カステックス首相は6月30日、国会答弁の機会に、医療関係者に新型コロナウイルスのワクチン接種を義務付ける可能性を示唆した。この問題で関係者との協議を行い、夏季休暇前に結論を下す考えを示した。
政府はこれより前、9月までに医療関係者(病院・高齢者施設の勤務者)におけるワクチン接種率が80%を超えないなら、この層について義務化を検討すると予告していた。デルタ株のクラスターがランド県内の高齢者施設で発生したことを受けて、感染力の高いデルタ株対策でワクチン接種率を大きく引き上げる必要があるとの認識が広まっており、ワクチン接種の戦略に関する学識経験者よりなる諮問機関COSVも、医療関係者を対象とするワクチン接種義務化には正当性があるとする見解を示している。
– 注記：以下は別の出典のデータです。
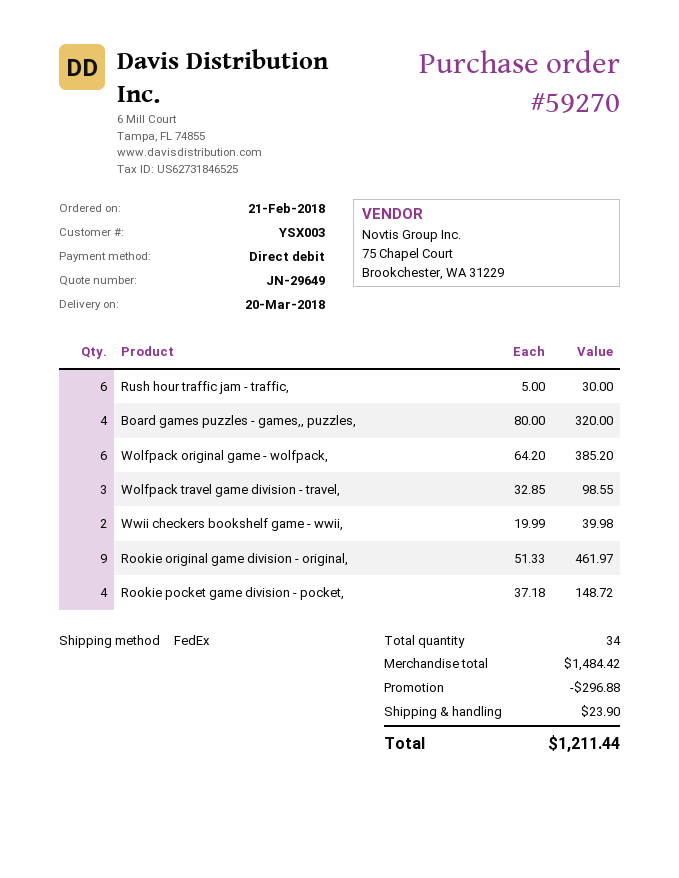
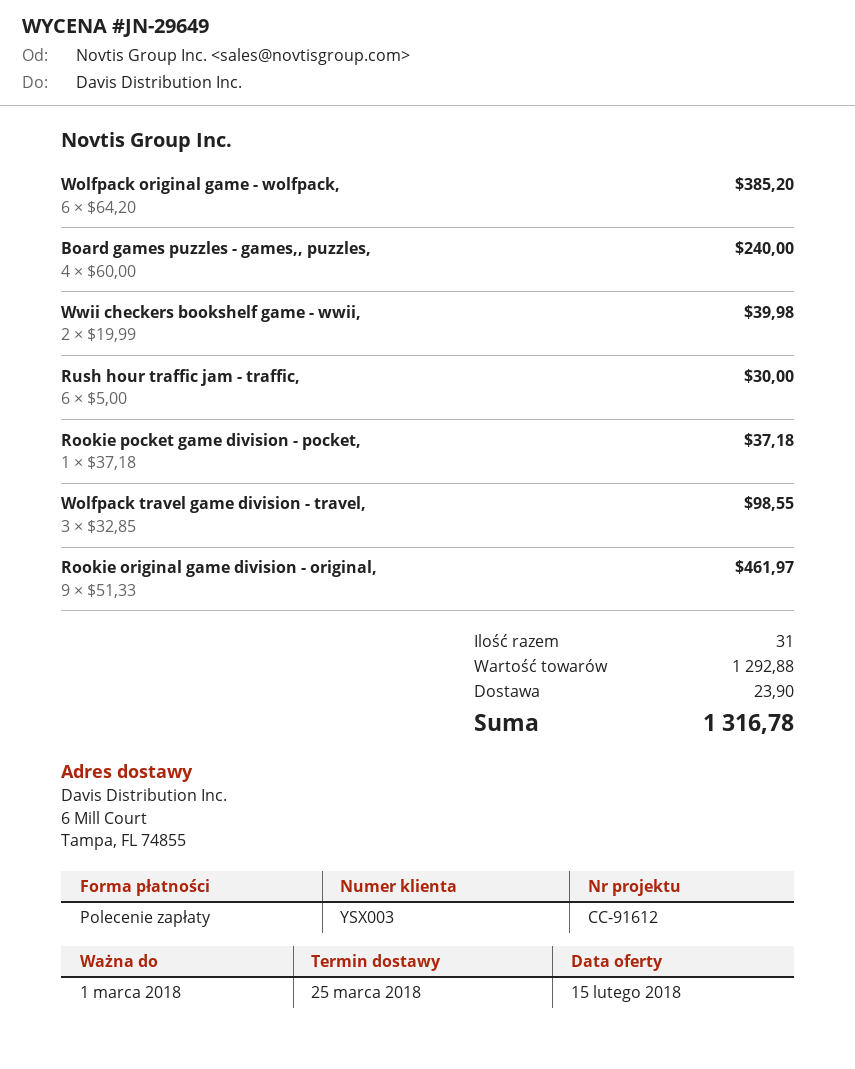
delivery date: 2018-03-20 -> 2018-03-25
Board games puzzles - games,, puzzles,: 4 x 80.00 = 320.00 -> 4 x 60.00 = 240.00
Rookie pocket game division - pocket,: 4 x 37.18 = 148.72 -> 1 x 37.18 = 37.18
total quantity: 34 -> 31
subtotal: 1484.42 -> 1292.88
discount: 296.88 -> none
total: 1211.44 -> 1316.78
パリ首都圏の公立医療機関を統括するAP-HPの集計(6月11日時点)によると、医師に限ると91%の接種率(1回以上)が達成されているが、看護師などその他のスタッフでは54%と低い。当局機関のサンテ・ピュブリック・フランスの6月21日時点の集計によれば、高齢者施設のスタッフにおいては、1回以上の接種率が57%(2回接種完了は44%)とやはり低い。この数字について、労組CFE-CGCは、集計方法に問題があって実勢が反映されていないとし、実際には接種率はもっと高いはずであって、看護師やヘルパーらが接種に消極的なのは無責任であるという批判には根拠がない、と主張している。